While raising wages may help many workers, policy changes are needed to ensure that an increase in income does not trigger losses in health coverage among low-wage workers, undermining economic gains for families and the economy. One solution is a step-down program that would allow low-wage workers to maintain Medicaid coverage as their incomes go up, by offsetting their higher premiums and cost-sharing until they earn enough to truly afford private plans in the Connect for Health marketplace. Or, alternatively, the state could improve subsidies for private insurance for consumers who earn incomes just above the Medicaid eligibility threshold. This option was implemented in Minnesota and New York under the Affordable Care Act, but funding for these programs was recently revoked by the Trump Administration.

For workers enrolled in the Colorado Child Care Assistance Program, step-down policies already help ensure that parents earning incomes just above the eligibility thresholds for child care subsidies can keep working while gradually reducing their dependence on those subsidies. A similar approach to easing workers off of Medicaid would help to ensure that Coloradans who benefit from the 2020 minimum wage increase can maintain work hours and health coverage.

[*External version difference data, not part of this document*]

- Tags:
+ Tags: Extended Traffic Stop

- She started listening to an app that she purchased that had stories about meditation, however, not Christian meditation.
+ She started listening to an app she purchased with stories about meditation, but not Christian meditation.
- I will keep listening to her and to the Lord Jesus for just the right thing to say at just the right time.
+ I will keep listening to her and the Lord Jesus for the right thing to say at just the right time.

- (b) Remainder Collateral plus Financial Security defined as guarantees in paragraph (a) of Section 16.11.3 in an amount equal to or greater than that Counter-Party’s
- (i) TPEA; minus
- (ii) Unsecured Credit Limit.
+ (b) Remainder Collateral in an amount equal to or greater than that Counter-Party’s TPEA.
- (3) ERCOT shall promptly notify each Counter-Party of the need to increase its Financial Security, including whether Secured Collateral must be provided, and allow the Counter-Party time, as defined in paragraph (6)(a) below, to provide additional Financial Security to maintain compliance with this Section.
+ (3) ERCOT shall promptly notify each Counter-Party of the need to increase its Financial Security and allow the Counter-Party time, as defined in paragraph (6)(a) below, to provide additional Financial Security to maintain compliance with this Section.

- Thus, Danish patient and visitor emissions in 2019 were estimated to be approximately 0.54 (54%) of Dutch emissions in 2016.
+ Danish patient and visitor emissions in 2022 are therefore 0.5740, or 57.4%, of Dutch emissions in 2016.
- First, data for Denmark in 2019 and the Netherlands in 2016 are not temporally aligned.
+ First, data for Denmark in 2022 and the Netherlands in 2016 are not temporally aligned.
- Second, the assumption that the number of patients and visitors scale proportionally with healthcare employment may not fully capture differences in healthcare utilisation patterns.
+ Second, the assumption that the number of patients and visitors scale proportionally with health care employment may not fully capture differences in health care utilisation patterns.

Ultimately, new bridge policies may pay for themselves, as the costs of helping low-wage workers maintain Medicaid coverage or pay for private insurance are offset by monies saved when workers remain employed and continue getting preventive care and tests to detect potentially serious health problems. Workers without health insurance are more likely to delay diagnosis and treatment of treatable conditions; and when their problems become emergencies they are also more likely stop working and enroll in Medicaid. To avoid such extra costs to both workers and the state of Colorado, it makes good sense to help low-wage workers maintain smooth access to affordable health care while they gradually become more self-sufficient.